Optimizing Unicode data for fun and profit

Just the default ICU Unicode data library is some 20MB. We don't need most of those data and since we are anal about executable size and also about dependencies, I implemented all of this shit by hand.

I could have packed the data with some state-of-art compressor, but that is a dependency, and it blows up executable size. Instead I went for some fun and tried to bring the data sizes down with very simple algorithms.

Grapheme clusters boundary data

These data allow Rift to place it's caret correctly and therefore not break Unicode text even if we cannot render it.

Algorithm requires 17811 codepoints in 1,345 ranges (a space of 921,600 codepoints) to be assigned one of 14 categories. You then use these 14 categories to detect whether there is a valid caret offset between a pair of codepoints using algorithm defined in Unicode.

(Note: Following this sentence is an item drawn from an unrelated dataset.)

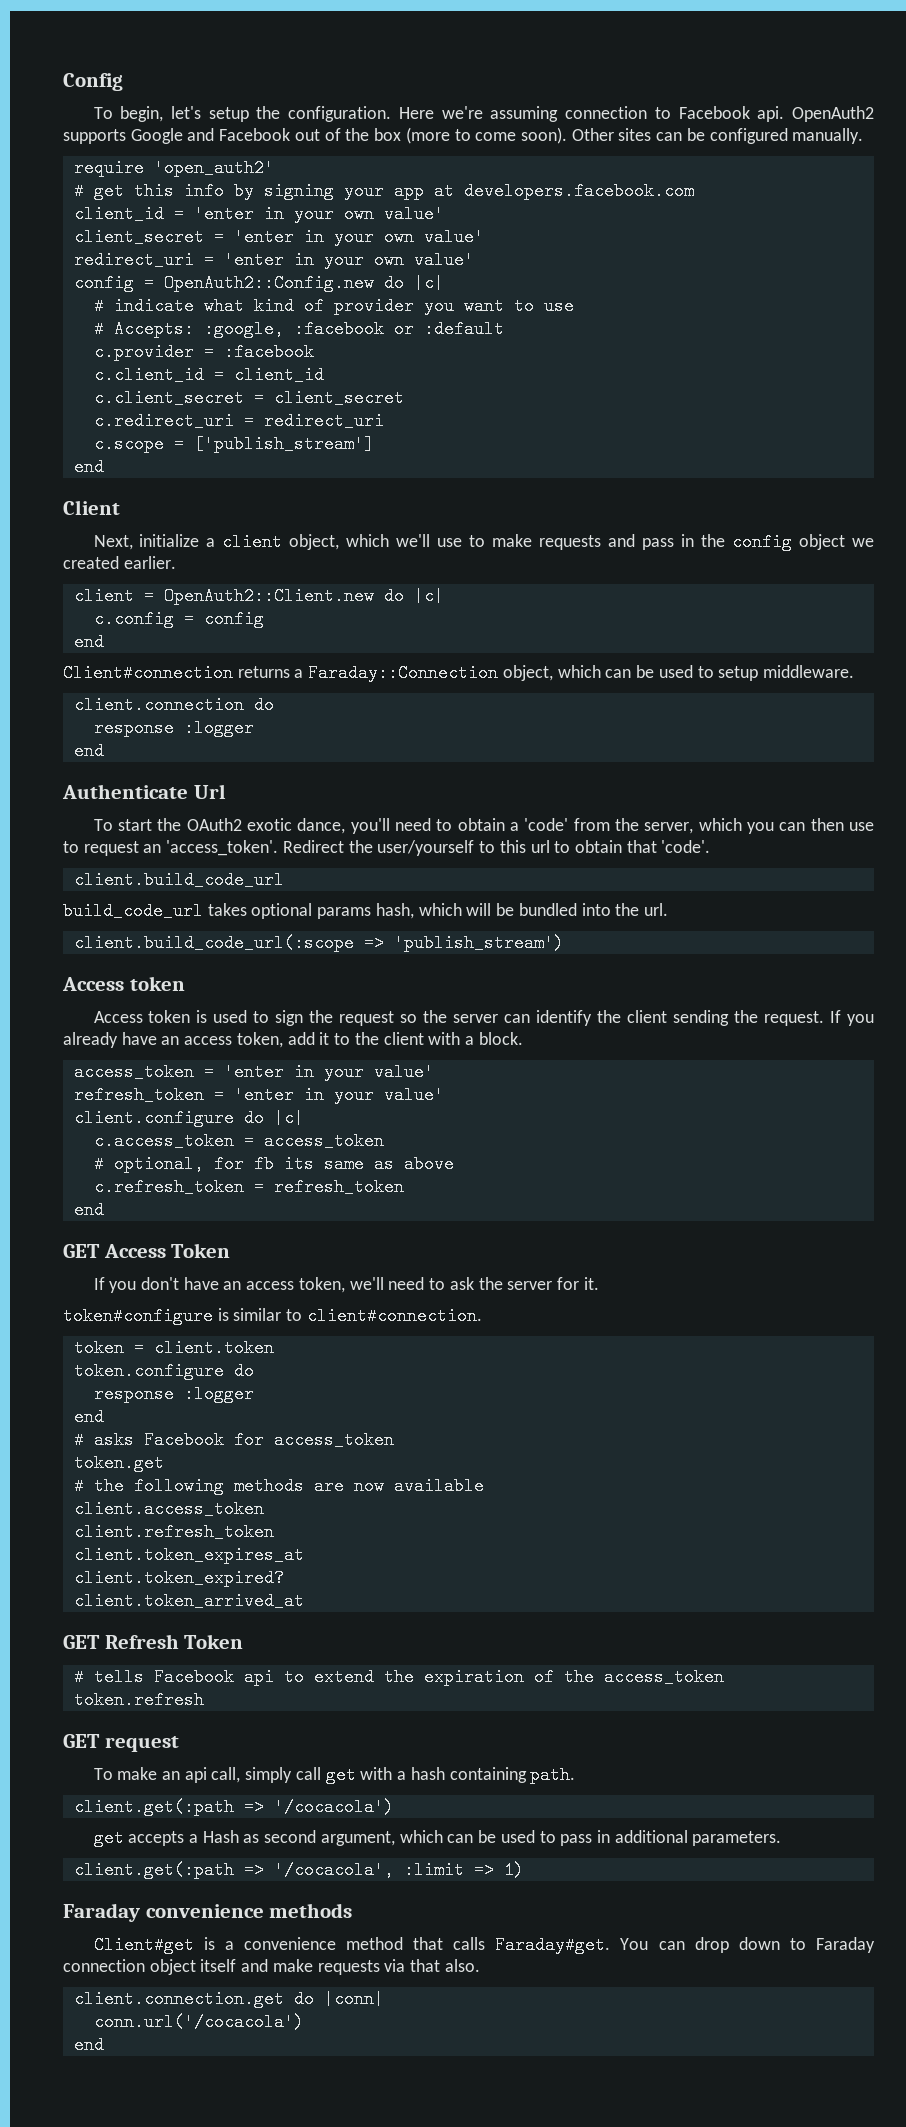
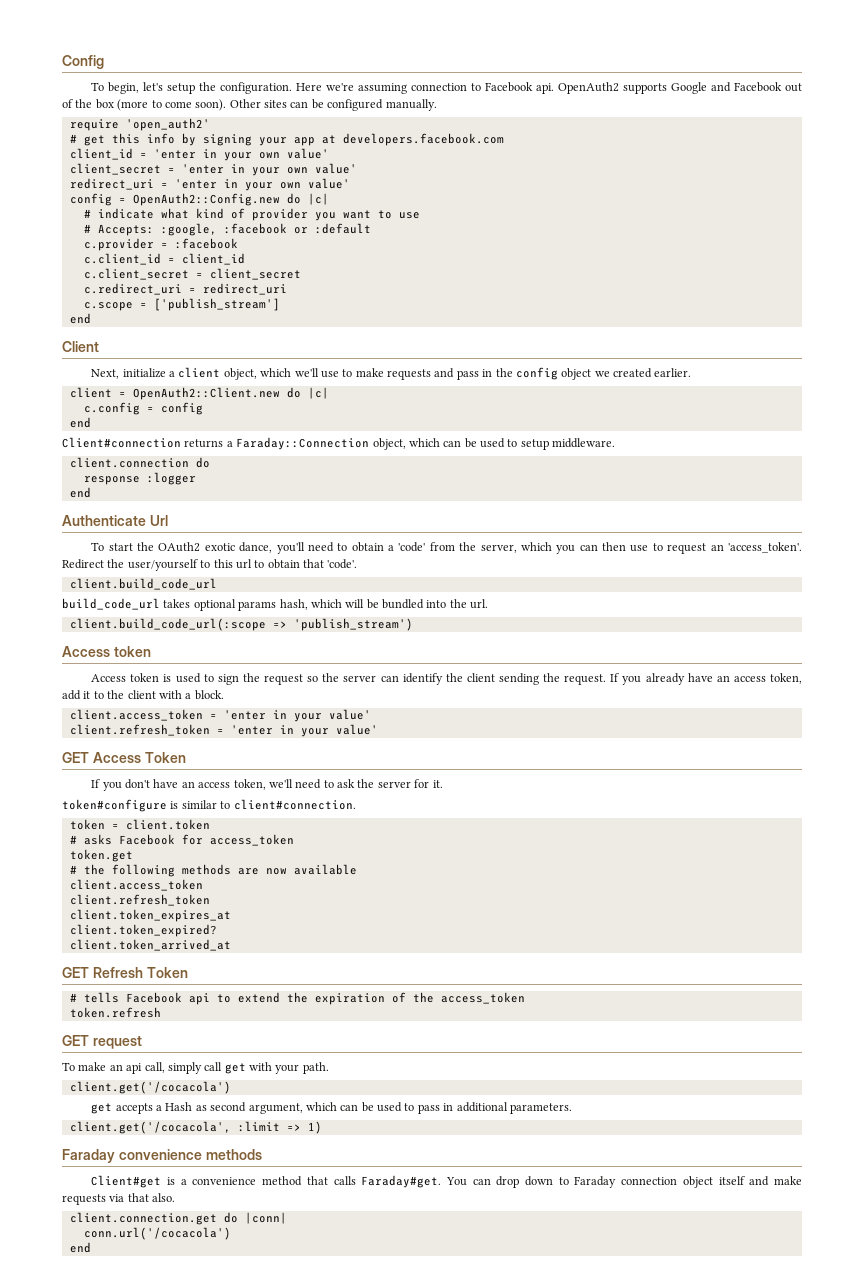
[73,1063,434,1081] [73,1086,444,1104] [73,1109,304,1127] [93,1132,384,1150] [93,1155,454,1173] [93,1178,404,1196] [73,1201,104,1219] access_token = 'enter in your value' // refresh_token = 'enter in your value' // client.configure do |c| // c.access_token = access_token // # optional, for fb its same as above // c.refresh_token = refresh_token // end -> [69,709,371,722] [69,724,378,737] client.access_token = 'enter in your value' // client.refresh_token = 'enter in your value'
[73,1362,254,1380] [93,1385,254,1403] [73,1408,104,1426] // token.configure do // response :logger // end -> (210, 824) none
[397,1766,576,1784] [73,1798,394,1816] a hash containing path. // client.get(:path => '/cocacola') -> [275,1062,329,1074] [69,1081,231,1094] your path. // client.get('/cocacola')
[73,1861,394,1879] client.get(:path => '/cocacola', -> [69,1121,231,1134] client.get('/cocacola',

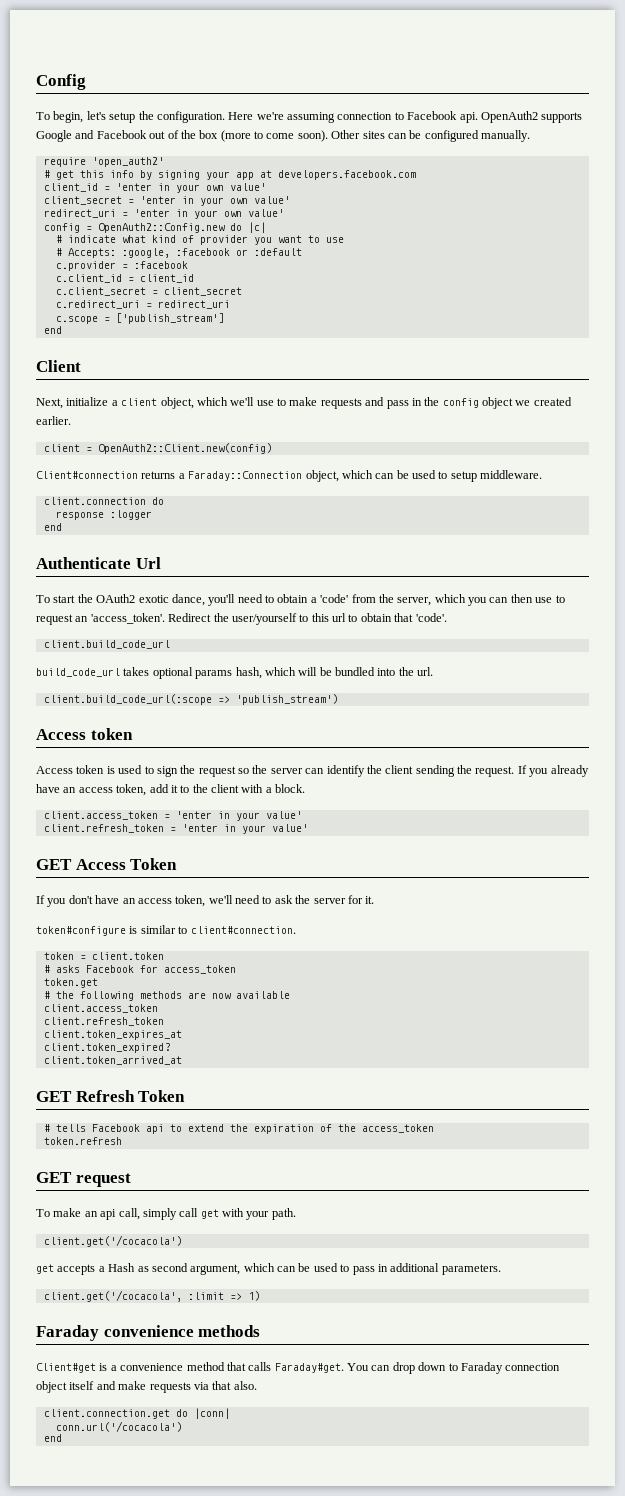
[132,387,329,400] [83,402,203,415] [69,417,91,428] OpenAuth2::Client.new do |c| // c.config = config // end -> [97,443,272,454] OpenAuth2::Client.new(config)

Naive storage with two 32-bit codepoints and an 8-bit category would be some 12105 bytes.

The optimization I made is this:

Expanded the ranges to an array of 921,600 categories, each sitting at index of corresponding codepoint.
RLE encoded them down.

Result is 3,674 bytes in total.

Detection algorithm itself requires a state machine which is encoded into a table of 98 bytes. So it totals at 3,772 bytes. That allows the actual algorithm code to be this tiny:

static inline int
corune_get_cluster_break_property(CoRune rune) {
    return rune < CORUNE_CLUSTER_BREAK_MAX ? CORUNE_CLUSTER_BREAK[rune] : 0;
}

static inline int
corune_is_cluster_break(int state, int category) {
    return CORUNE_CLUSTER_BREAK_STATES[((state + 1) << 4) + category];
}

static inline int
corune_get_cluster_break_state(int category) {
    return CORUNE_CLUSTER_BREAK_STATES[category];
}

I've documented how we went about optimizing the algorithm in a separate article written in 2016.

General category data

These data allow Rift to tell whether a codepoint is a lowercase, uppercase, number or any of the 30 categories defined by Unicode. It is a replacement for <ctype.h>'s isalpha, isdigit etc.

Data is one of 30 categories assigned to one of 3,823 ranges. Again with simple storage of two 32-bit codepoints and 8-bit category we'd end up with 34,407 bytes.

To optimize, similarly to previous data set:

I've expanded the ranges into a flat array of categories each at index of corresponding codepoint.
RLE encoding with pair {category, count}
Encoded both pair values with UTF-8.